So you equip yourself with a grandiose constitution, which is derived from a completely different Anglo-Saxon culture.
He says the curse of continental Europe, remember, we're now talking in the 1830s, you're just after the 1830 revolutions, and you're before the 1848 revolutions.
What they were all intended to do was to bring English parliamentary liberal values to the rest of Europe.
And of course, they produced complete chaos because these were all former absolute monarchies.
And he gets it.
That's exactly correct.
And the thing is, viewed through this lens, suddenly all of the ideological revolutions of the Enlightenment actually look kind of the same as in the concept of.
The main problem is the harmonization of the concepts of liberty and equality.
Because equality doesn't mean to an ideological perspective, what it means, you put it brilliantly there, that a piece is on a board, right?
As in, you all belong in this substrate.
You might not be at the same point, but in a way, you've all got the kind of equality of regard.

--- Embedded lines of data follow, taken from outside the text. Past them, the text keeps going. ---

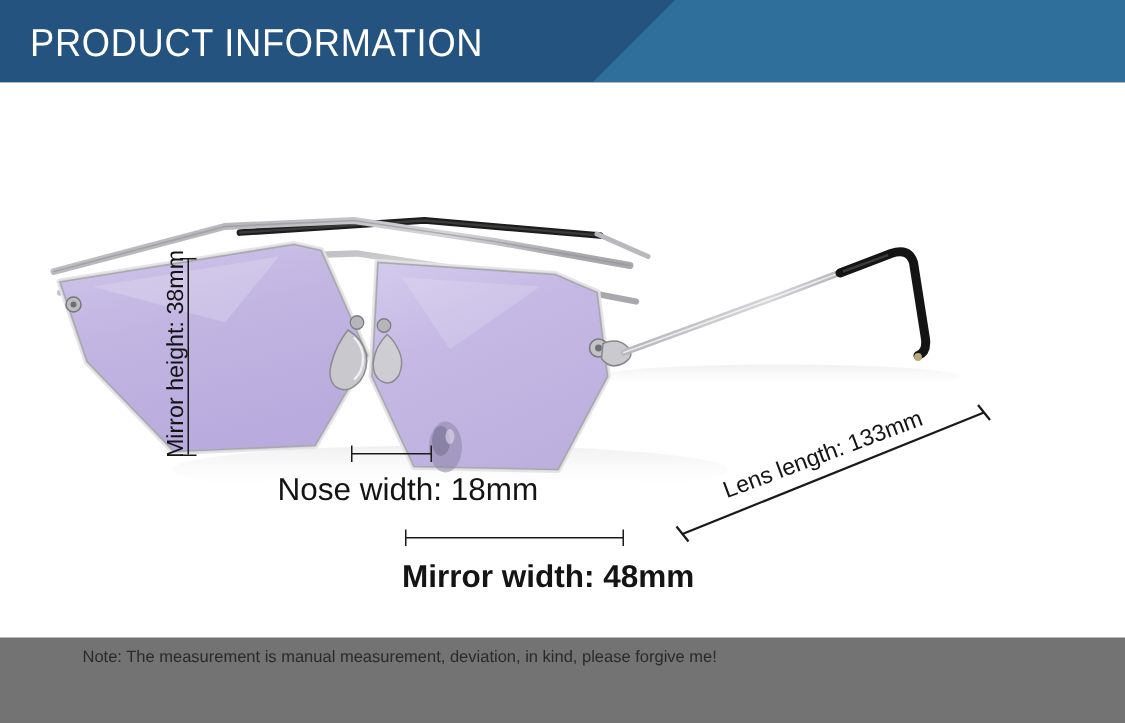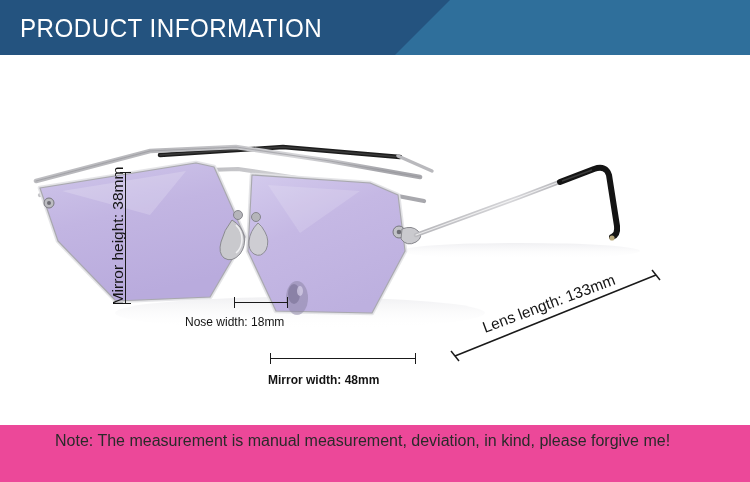--- a/index.html
+++ b/index.html
@@ -9,21 +9,21 @@
     padding: 0;
     background: #ffffff;
   }
   body {
     font-family: "Liberation Sans", sans-serif;
   }
   #page {
     position: relative;
     width: 750px;
     height: 482px;
-    background: #ec4899;
+    background: #737373;
     overflow: hidden;
   }
 
   
   #header-banner {
     position: absolute;
     left: 0;
     top: 0;
     width: 750px;
     height: 55px;
@@ -91,21 +91,21 @@
   }
   .dim-cap-h {
     position: absolute;
     height: 1.4px;
     width: 11px;
     background: #1a1a1a;
   }
   .dim-label {
     position: absolute;
     color: #141414;
-    font-size: 12px;
+    font-size: 21px;
     font-family: "Liberation Sans", sans-serif;
     white-space: nowrap;
   }
 
   
   #dim-mirror-height {
     position: absolute;
     left: 90px;
     top: 165px;
     width: 50px;
@@ -142,21 +142,21 @@
     font-size: 15.5px;
     white-space: nowrap;
   }
 
   
   #note-text {
     position: absolute;
     left: 55px;
     top: 432px;
     color: #2a2a2a;
-    font-size: 16px;
+    font-size: 11px;
     font-family: "Liberation Sans", sans-serif;
     white-space: nowrap;
   }
 </style>
 </head>
 <body>
 
 <div id="page">
 
   <div id="header-banner">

It's the English sense of equality before the law.
It's not actually equality or the equity of DEI or that kind of thing.
But what I think it really means is, we say, you know, we want equality, we want equality for the law.
But I think what we're really saying is equality of belonging, right?
Equality of respect for our belonging to this group, this tradition, and the entitlements of fair treatment that that comes with.
And that's what I think the average English person is rather egalitarian in that way.
As in, yeah, of course, that fairness.
That's what we mean by fairness.
It's what we mean by what we mean by fairness.
Precisely.
It's exactly what we mean by fairness.
And so this equality of belonging is not something you can export.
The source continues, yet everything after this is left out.